Ремонтные работы шли, и настала пора чистить подвал от накопившегося строительного мусора и укреплять фундамент. Мусор вынесли мешками в один день, постучали здесь и там, оббивая кирпич, чтобы проверить, где слабо. Постучали и обнаружили замурованный чулан. В чулане – старый хлам, весь в кирпичной пудре, письма в сундучке, неизвестные ассигнации широким рулоном в расползающемся саквояже из ковра, видом – гигантский кошелек, а не саквояж. У стенки – обернутые в пропыленную мешковину портреты, как оказалось. Портреты владельцев, кого же еще. Семейные портреты, числом четыре – два женских, детский и мужской. Портреты потрескались, и краски пожухли и потемнели, ушли в грунт. Писал халтурщик, сразу видно. Но, возможно, все от плохого хранения.

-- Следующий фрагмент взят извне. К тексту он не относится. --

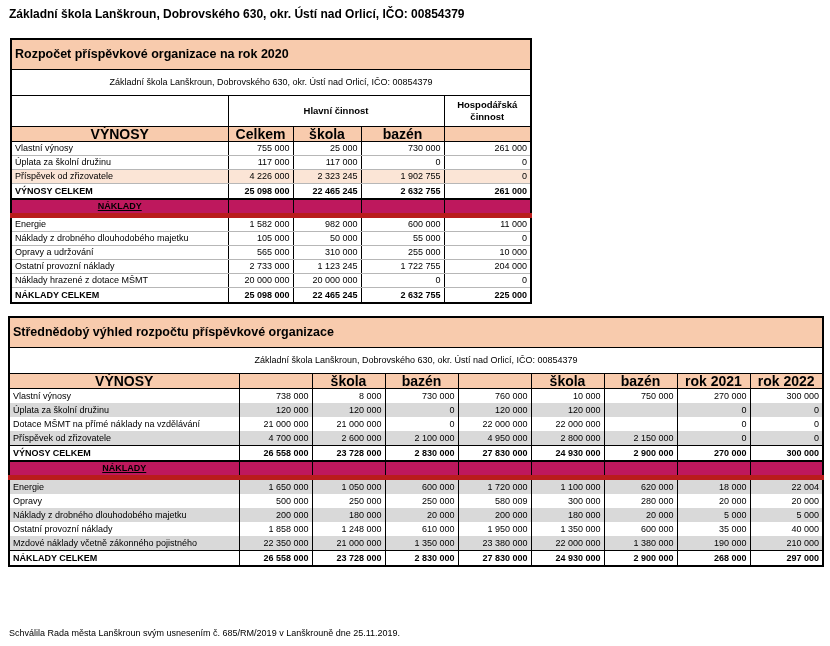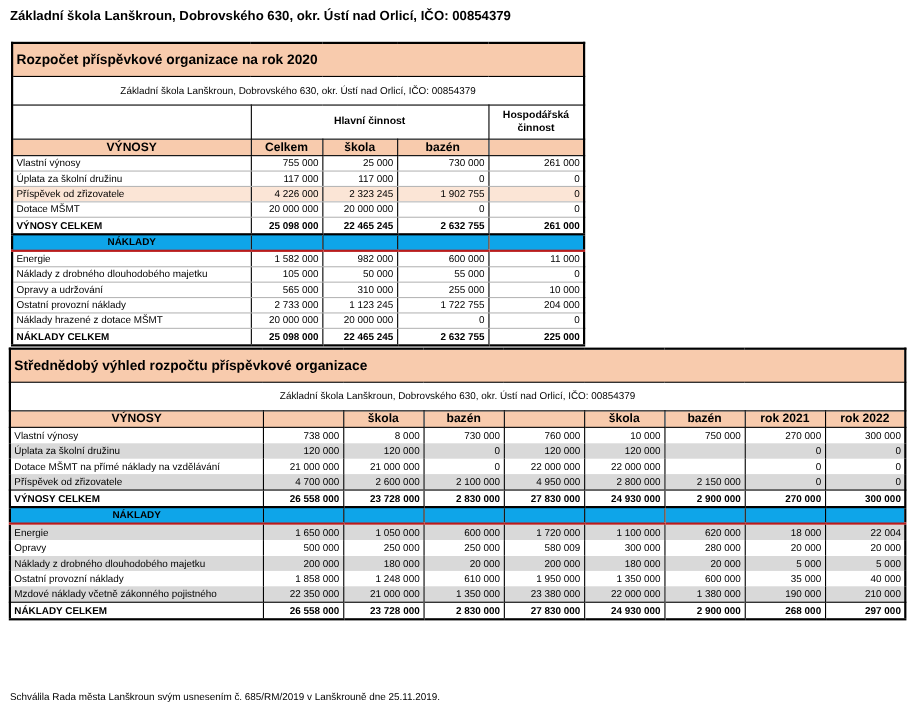"VÝNOSY" .row-cols td { font-size: 11px -> 14px }
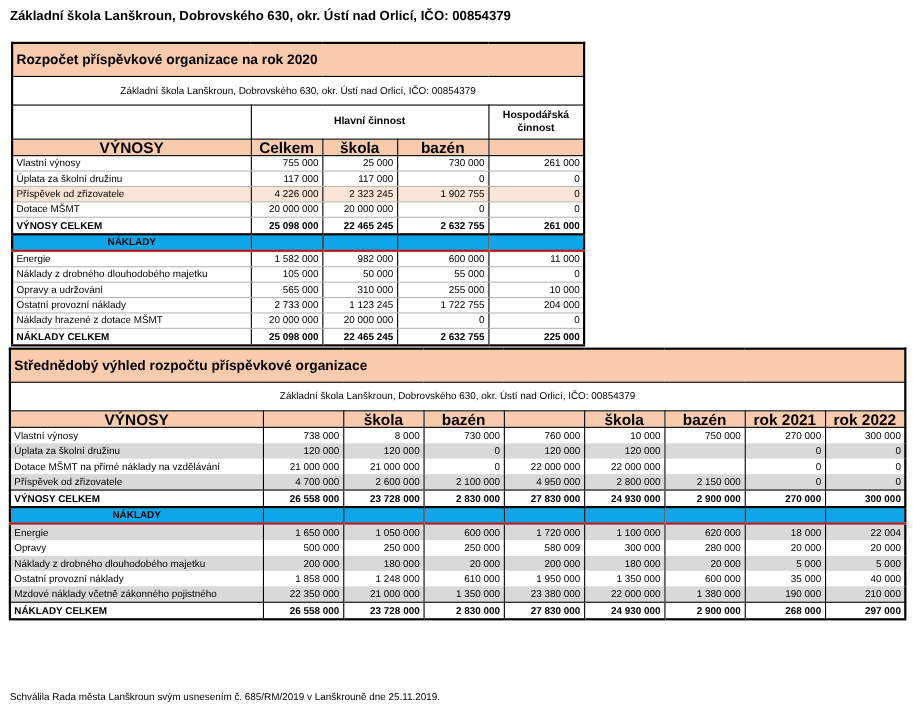"Dotace MŠMT" tr.row-data { html: <tr> <td>Dotace MŠMT</td> <td>20 000 000</td> <td>20 000 000</td> <td>0</td> <td>0</td> </tr> -> none }
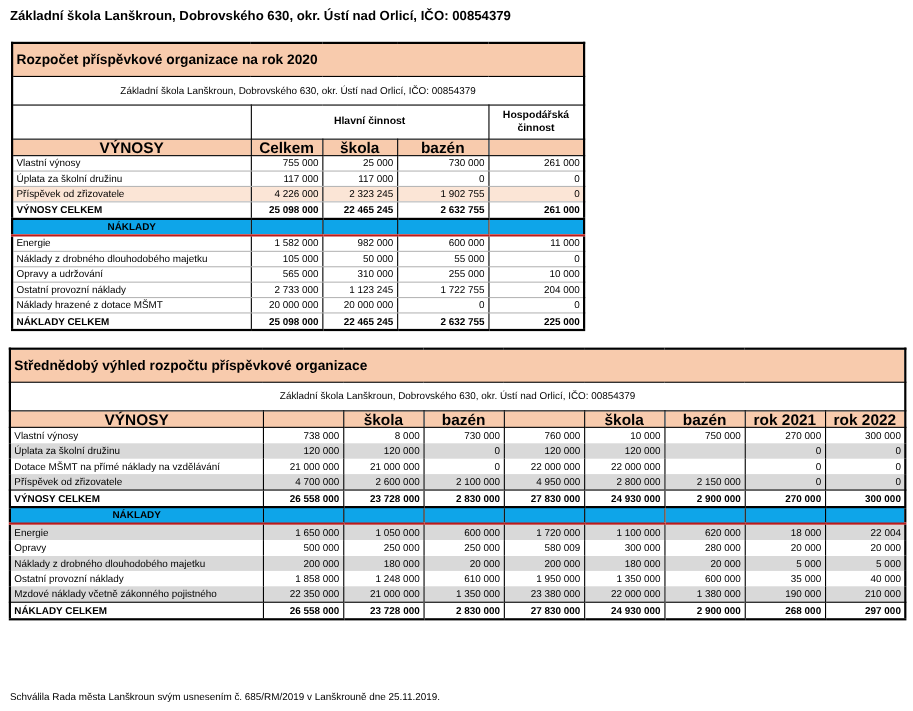"NÁKLADY" .row-section td { background: #0ea5e9 -> #be185d; border-bottom: 2px solid #b91c1c -> 5px solid #b91c1c; text-decoration: none -> underline }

Пока мужики мародерствовали в хламе, изыскивали что-нибудь минимально годное, что можно было бы обменять на самогонку, Юрий Алексеевич вынес портреты на белый свет. Сухую масляную поверхность он оттер от пыли ветошью, разглядел поочередно. Одна женщина на портрете была пожилой, в черном платье с высоким воротником оборкой и в буфах у плеч. Белые кружевца лежали на подколотых вверх седых волосах. На груди, оттеняя кружевца, – медальон. Позади – занавешенное бархатом окно. Ничего особенного.
Вторая женщина – молодая, русоволосая, в желтом платье на фоне дробной садовой зелени. Локти у нее неловко вывернуты – сжимает букетик. Цветы непонятные, плохо выписанные. На лице женщины – пятнистые тени. Может быть, красавица, а может быть, и нет. Не определить, потому что теней больше, чем лица. Вероятно, все же художник халтурщик был или просто бесталанный.